A Victim Of Fur-Ball Abuse
(I had helped a customer adopt an adorable short-haired tabby. A few days later, she comes back.)
Customer: “I’d like to exchange this cat. I’m allergic.”
Me: “Oh, I’m sorry. We can give you a voucher and you’re more than welcome to look at the puppies we have up for adoption.”
Customer: “No, no. I’d like another cat. A long-hair.”
Me: “You’re allergic though. We can’t adopt more cats to you if you’re just going to bring them back.”
Customer: “You misunderstood. I’m allergic to this one because it’s not–”
(At this point she waves her hand in front of her face.)
Customer: “Fancy.”
Me: “Pardon?”
Customer: “It’s just such a boring looking cat. I’d prefer something a little more fancy.”

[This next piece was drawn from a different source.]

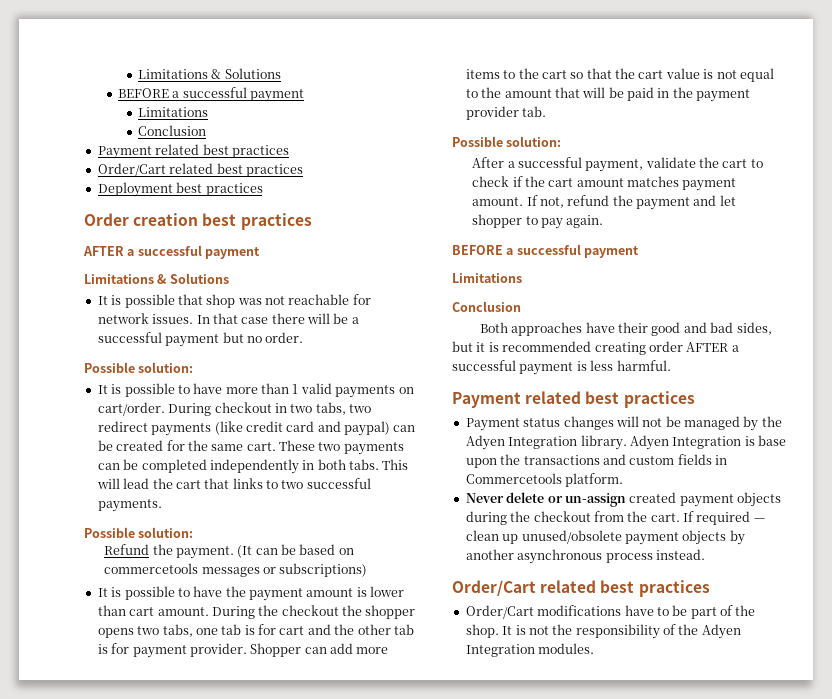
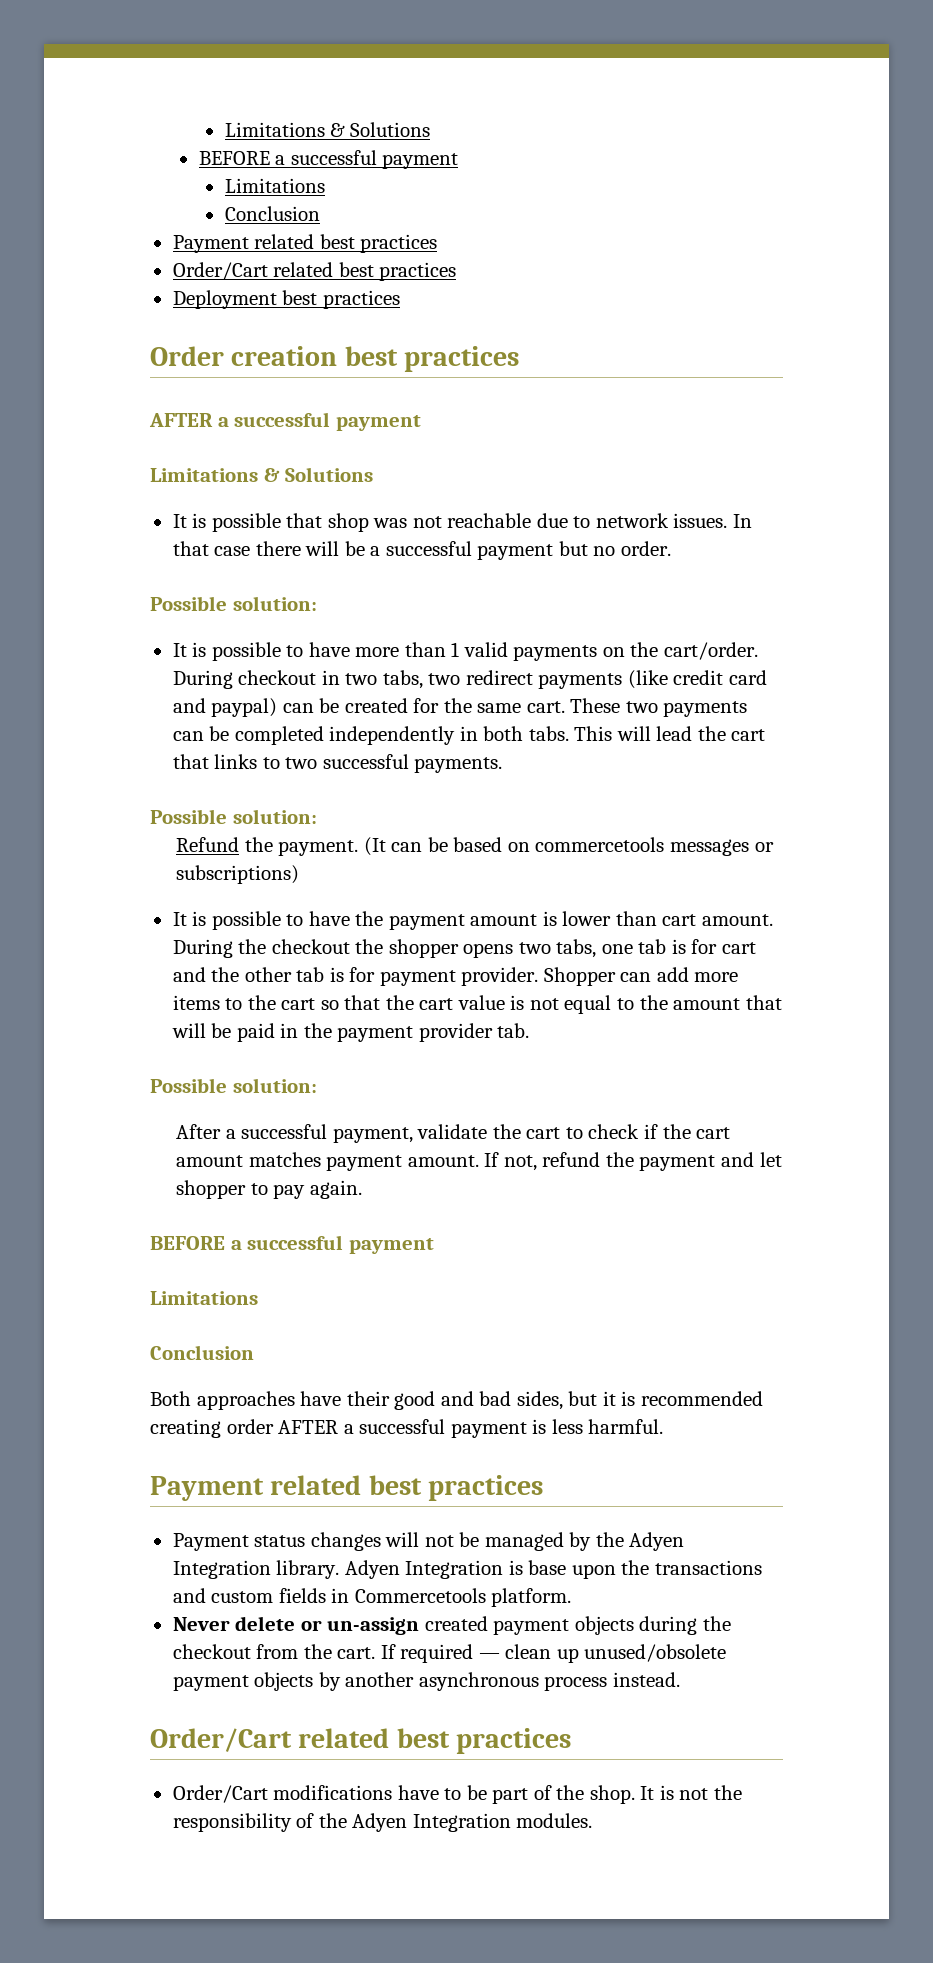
[352,294,371,305] for -> [536,513,591,528] due to
(414, 390) none -> [630,642,659,657] the

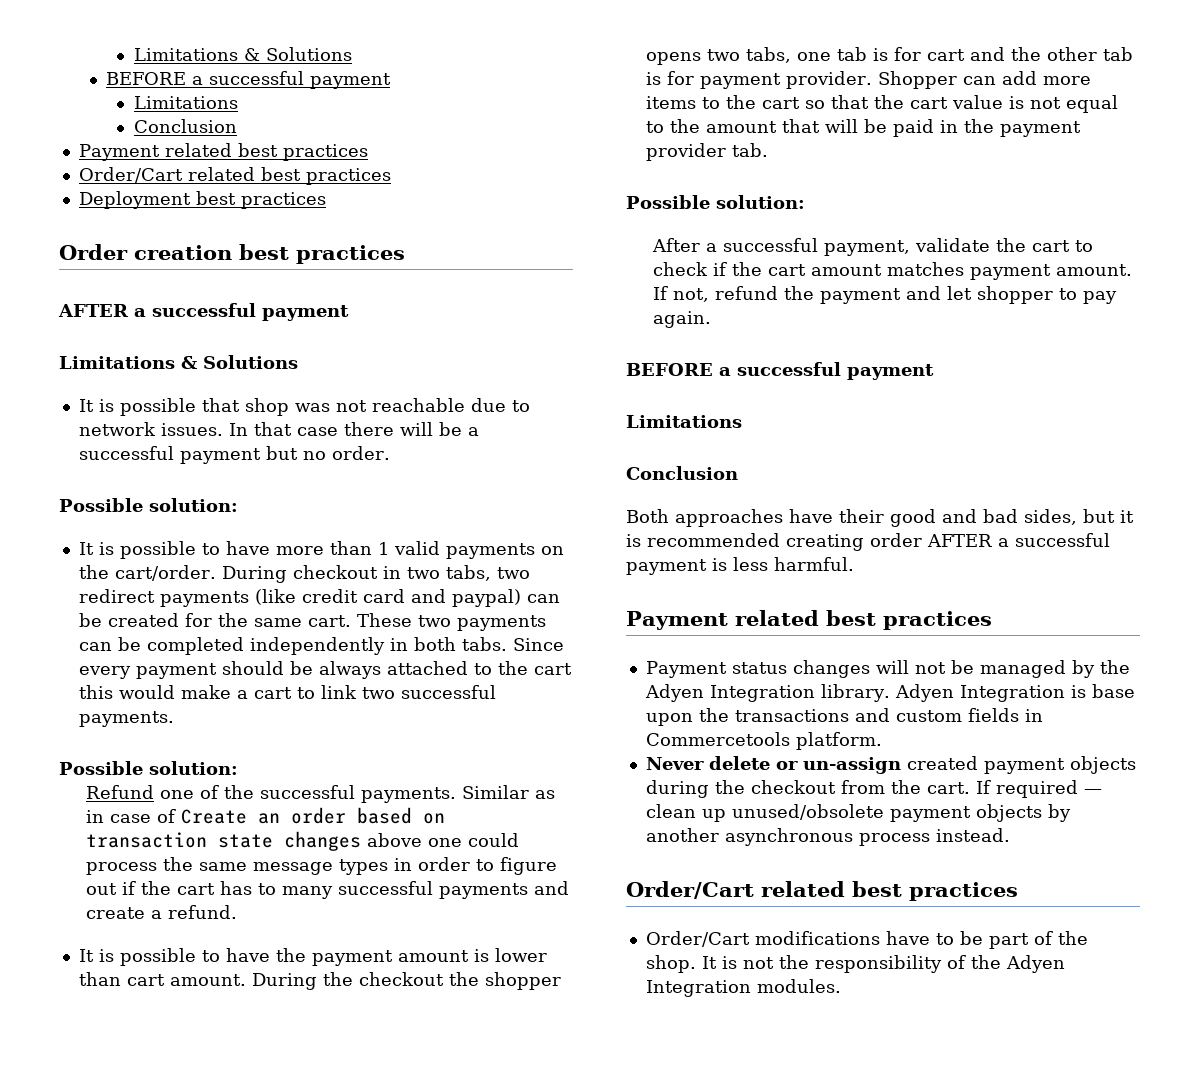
[574,726,766,741] [172,754,280,769] This will lead the cart that links to -> [512,638,564,651] [78,661,572,679] [78,685,357,699] Since every payment should be always attached to the cart this would make a cart to link
[244,837,774,856] [176,865,300,884] the payment. (It can be based on commercetools messages or subscriptions) -> [160,785,556,803] [86,807,446,824] [86,831,520,851] [86,857,558,875] [86,881,570,899] [86,905,238,919] one of the successful payments. Similar as in case of Create an order based on transaction state changes above one could process the same message types in order to figure out if the cart has to many successful payments and create a refund.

(She waves her hand in front of her face again. At this point I’m trying really hard not to laugh.)
Customer: “Do you have any exotic *handwave* cats? Anything *handwave* fancy? Perhaps a Persian? I wouldn’t be allergic to that. Or maybe a Siamese? I’m not allergic to *handwave* fancy cats.”
(We ended up taking the kitten back and giving her a refund, but she is eternally barred from adopting cats from us.)